Stored dataset items:

****

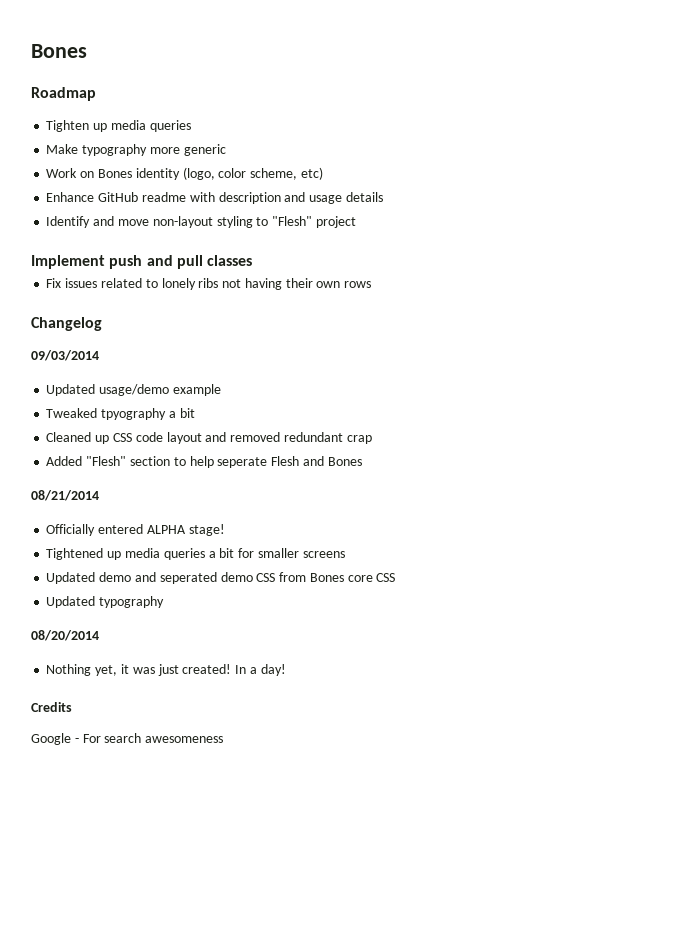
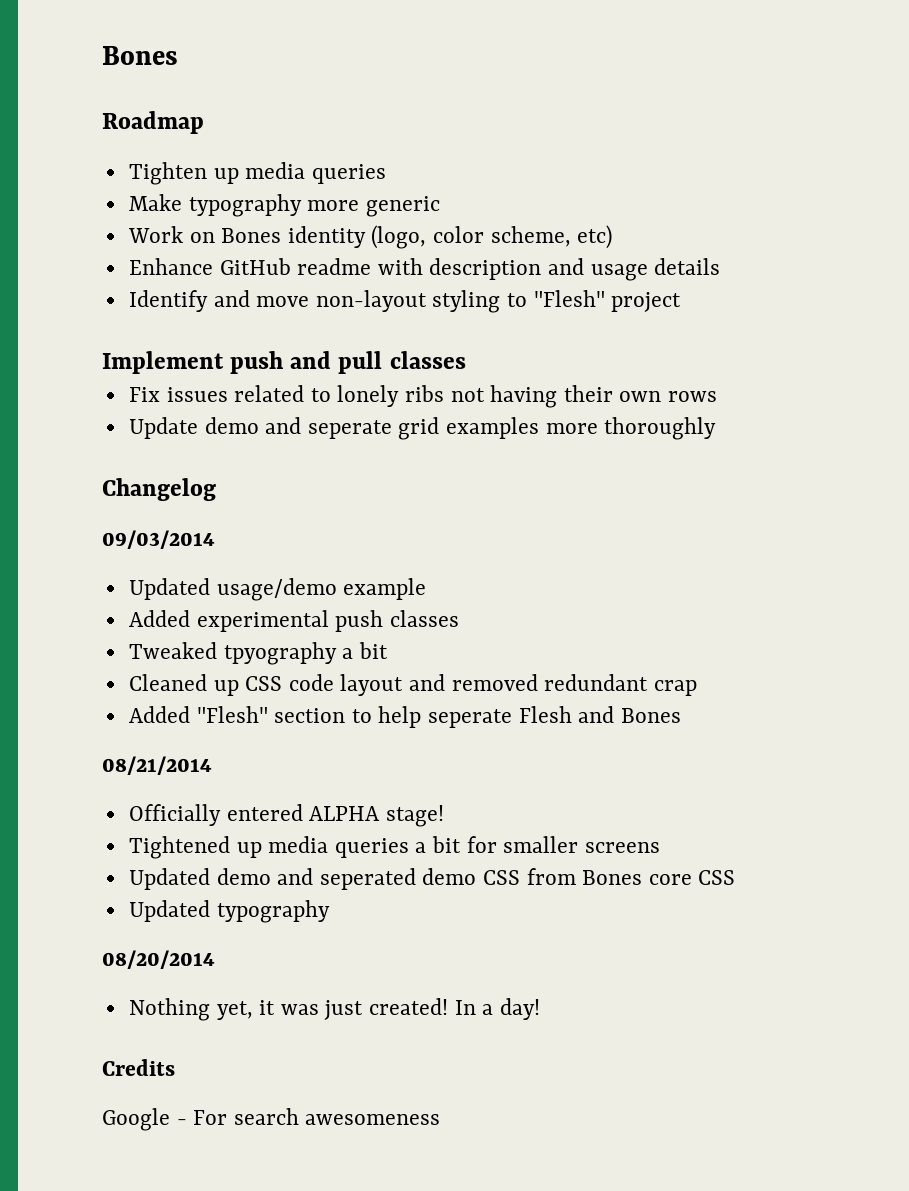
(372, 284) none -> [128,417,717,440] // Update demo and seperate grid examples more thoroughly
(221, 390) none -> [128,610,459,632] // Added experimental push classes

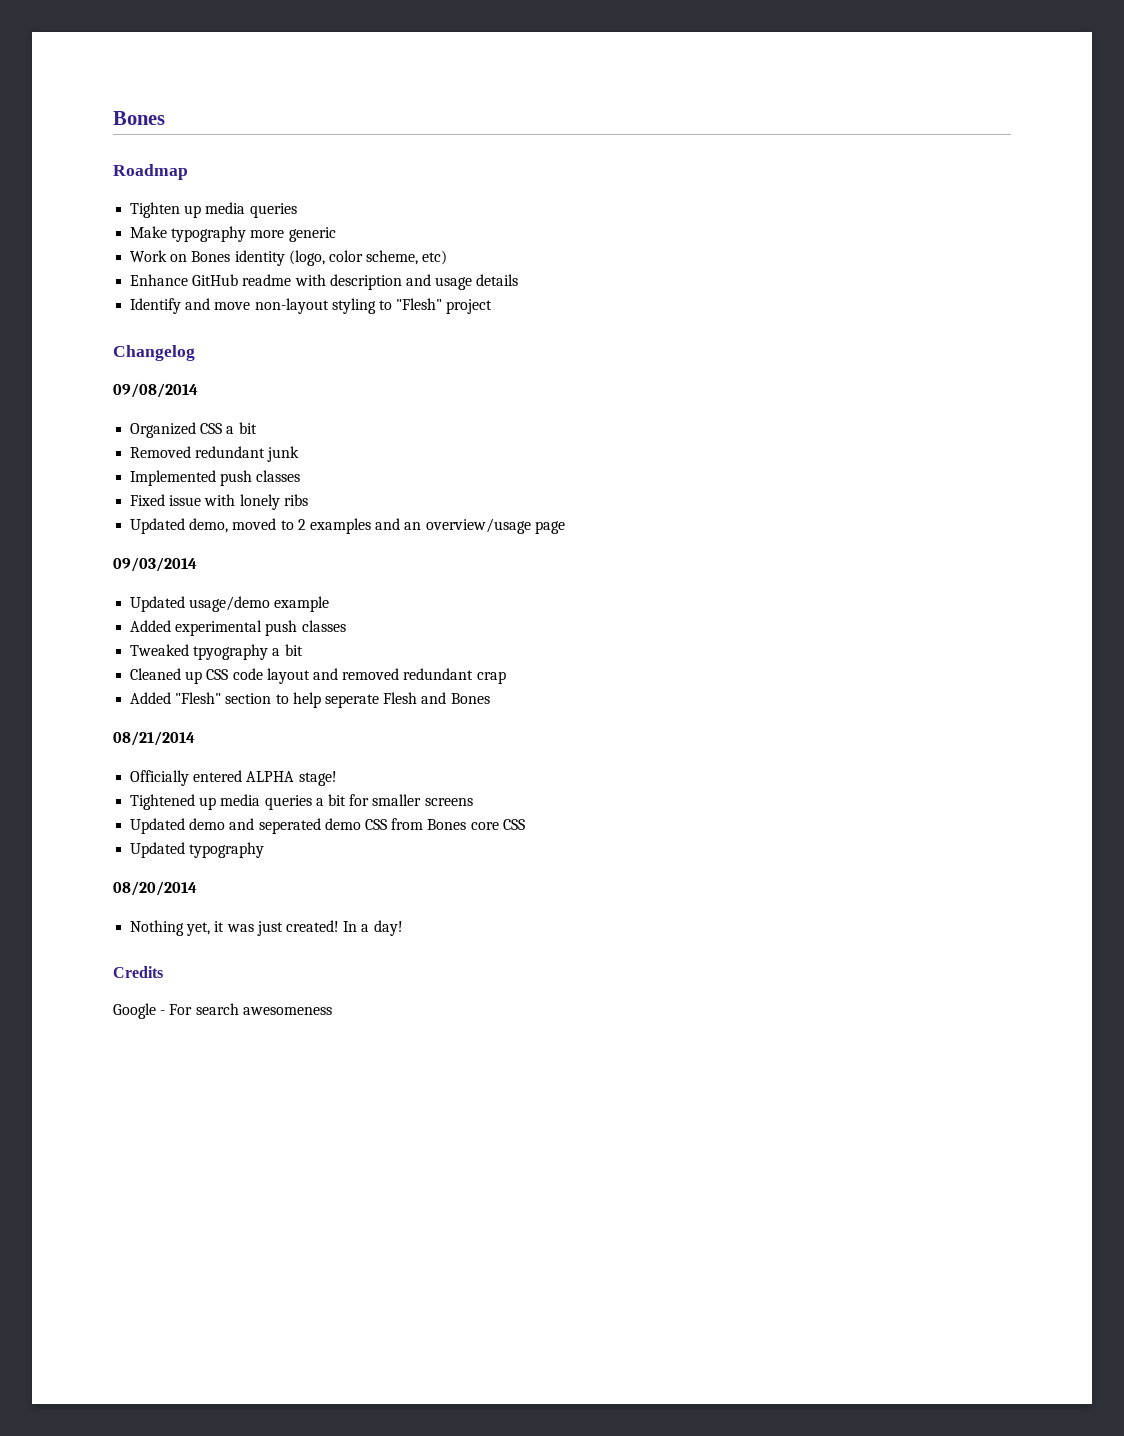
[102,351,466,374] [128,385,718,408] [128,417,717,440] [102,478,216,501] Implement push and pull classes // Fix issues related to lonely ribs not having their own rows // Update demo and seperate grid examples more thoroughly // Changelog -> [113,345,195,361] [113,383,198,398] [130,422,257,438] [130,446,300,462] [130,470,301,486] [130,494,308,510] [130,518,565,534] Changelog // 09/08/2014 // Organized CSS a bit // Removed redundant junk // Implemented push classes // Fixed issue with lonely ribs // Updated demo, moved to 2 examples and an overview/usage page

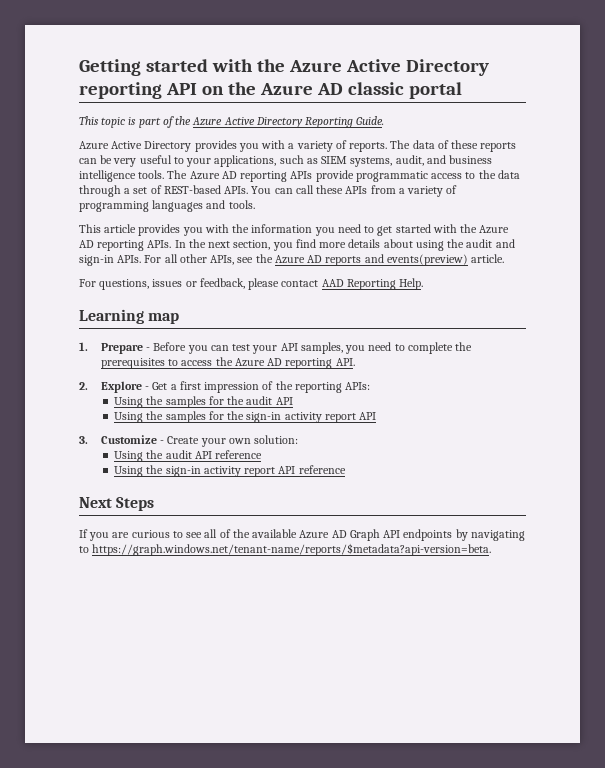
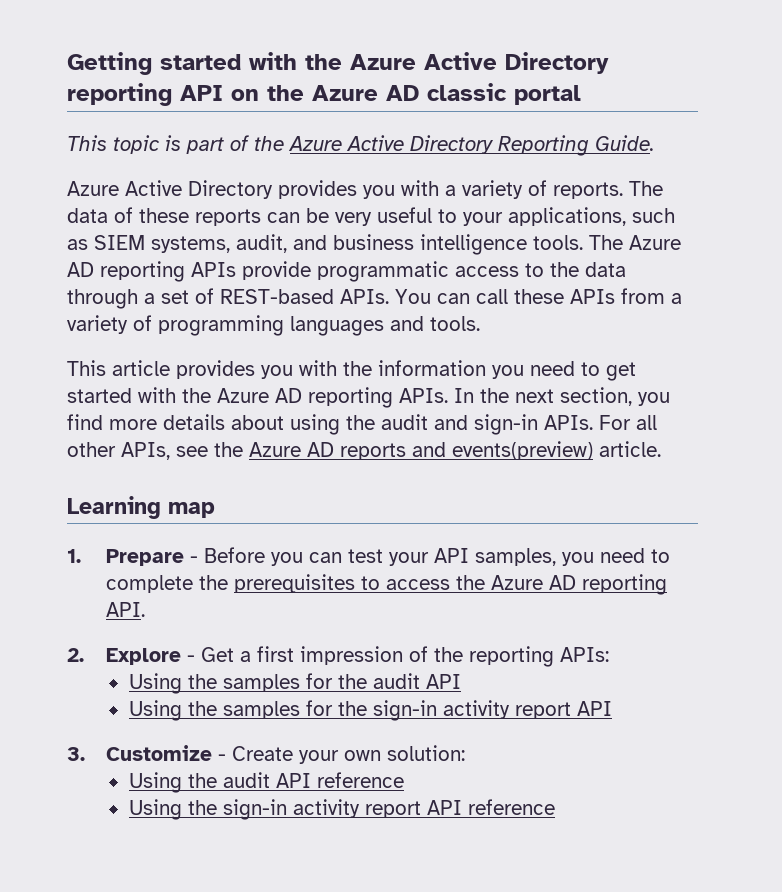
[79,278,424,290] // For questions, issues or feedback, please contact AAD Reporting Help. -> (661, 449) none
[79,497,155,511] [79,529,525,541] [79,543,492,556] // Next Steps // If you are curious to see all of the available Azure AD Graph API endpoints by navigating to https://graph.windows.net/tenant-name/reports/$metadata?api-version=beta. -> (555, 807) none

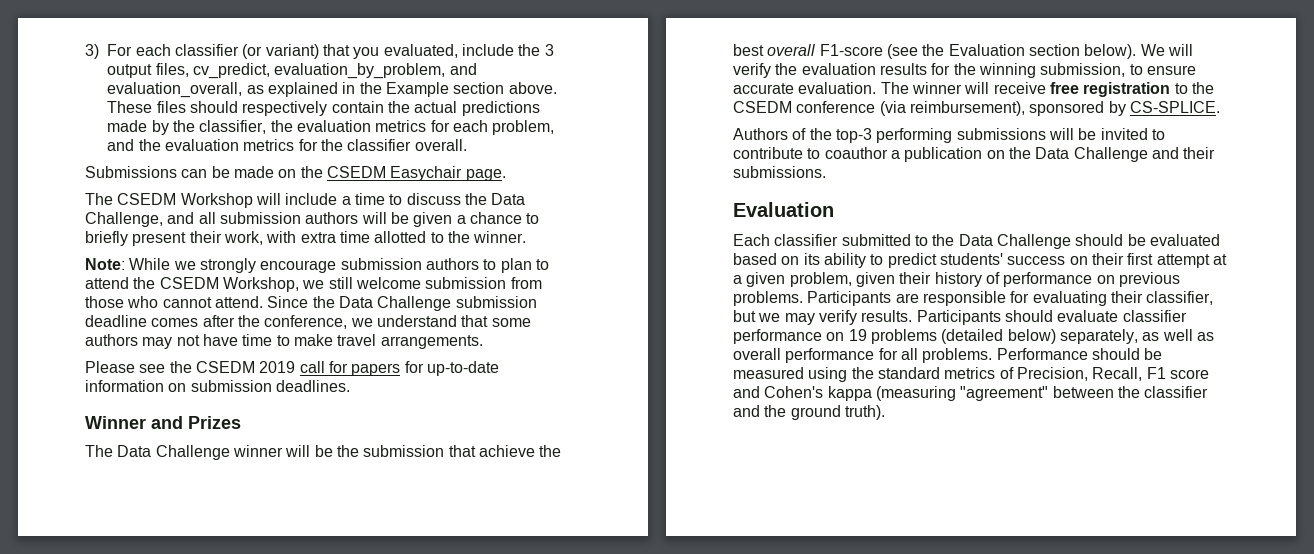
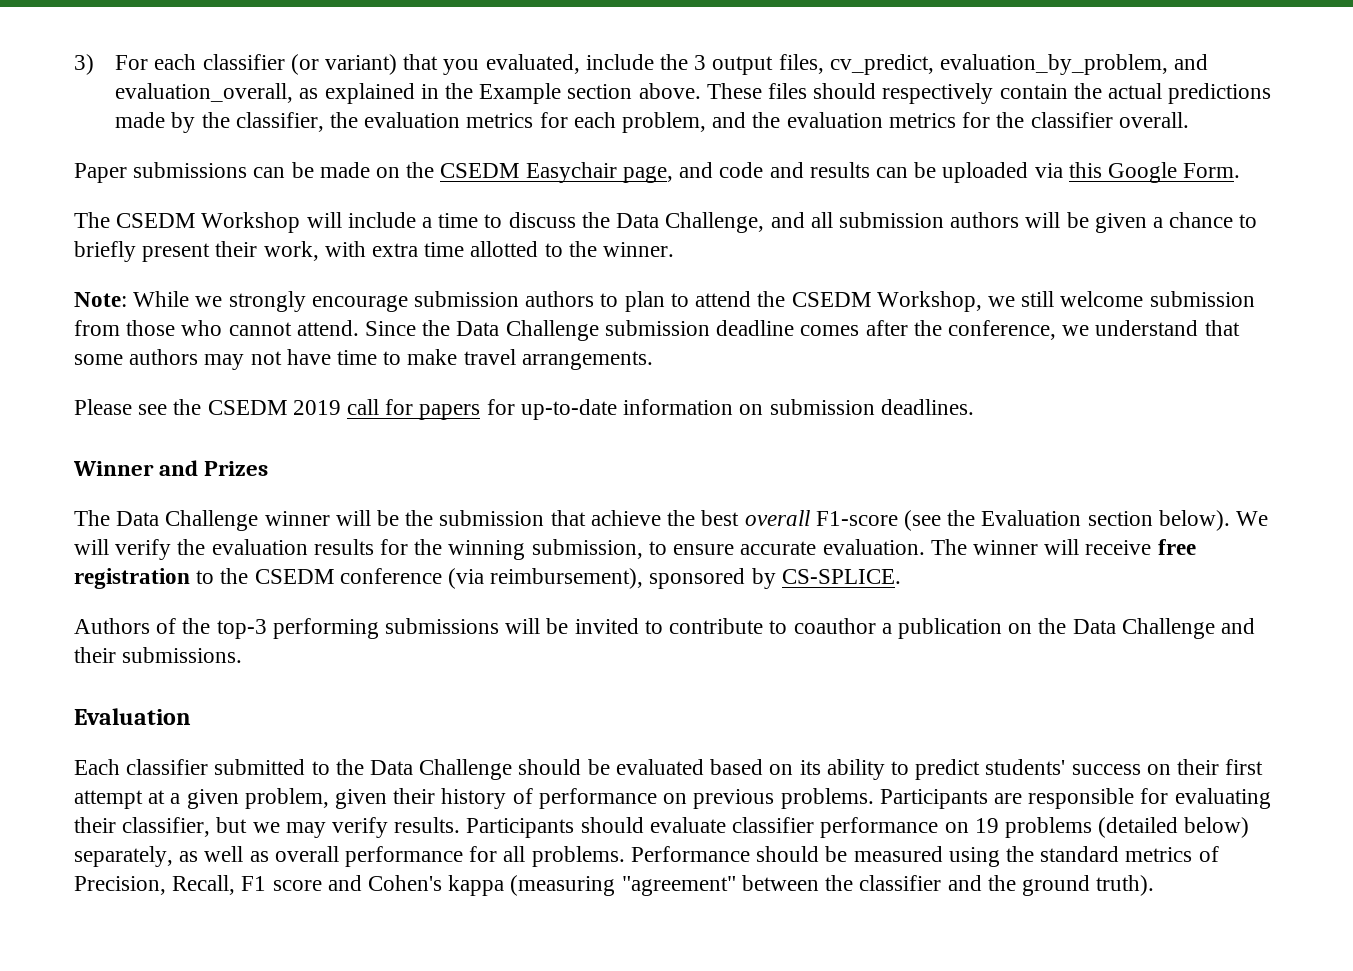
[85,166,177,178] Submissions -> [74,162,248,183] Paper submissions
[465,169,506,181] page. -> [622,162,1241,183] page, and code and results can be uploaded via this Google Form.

****

**Aim of the exercise**
Word for word, return the records shown above without their pictures.

**Problem solution**
(372, 284) none -> [128,417,717,440] // Update demo and seperate grid examples more thoroughly
(221, 390) none -> [128,610,459,632] // Added experimental push classes

[102,351,466,374] [128,385,718,408] [128,417,717,440] [102,478,216,501] Implement push and pull classes // Fix issues related to lonely ribs not having their own rows // Update demo and seperate grid examples more thoroughly // Changelog -> [113,345,195,361] [113,383,198,398] [130,422,257,438] [130,446,300,462] [130,470,301,486] [130,494,308,510] [130,518,565,534] Changelog // 09/08/2014 // Organized CSS a bit // Removed redundant junk // Implemented push classes // Fixed issue with lonely ribs // Updated demo, moved to 2 examples and an overview/usage page

[79,278,424,290] // For questions, issues or feedback, please contact AAD Reporting Help. -> (661, 449) none
[79,497,155,511] [79,529,525,541] [79,543,492,556] // Next Steps // If you are curious to see all of the available Azure AD Graph API endpoints by navigating to https://graph.windows.net/tenant-name/reports/$metadata?api-version=beta. -> (555, 807) none

[85,166,177,178] Submissions -> [74,162,248,183] Paper submissions
[465,169,506,181] page. -> [622,162,1241,183] page, and code and results can be uploaded via this Google Form.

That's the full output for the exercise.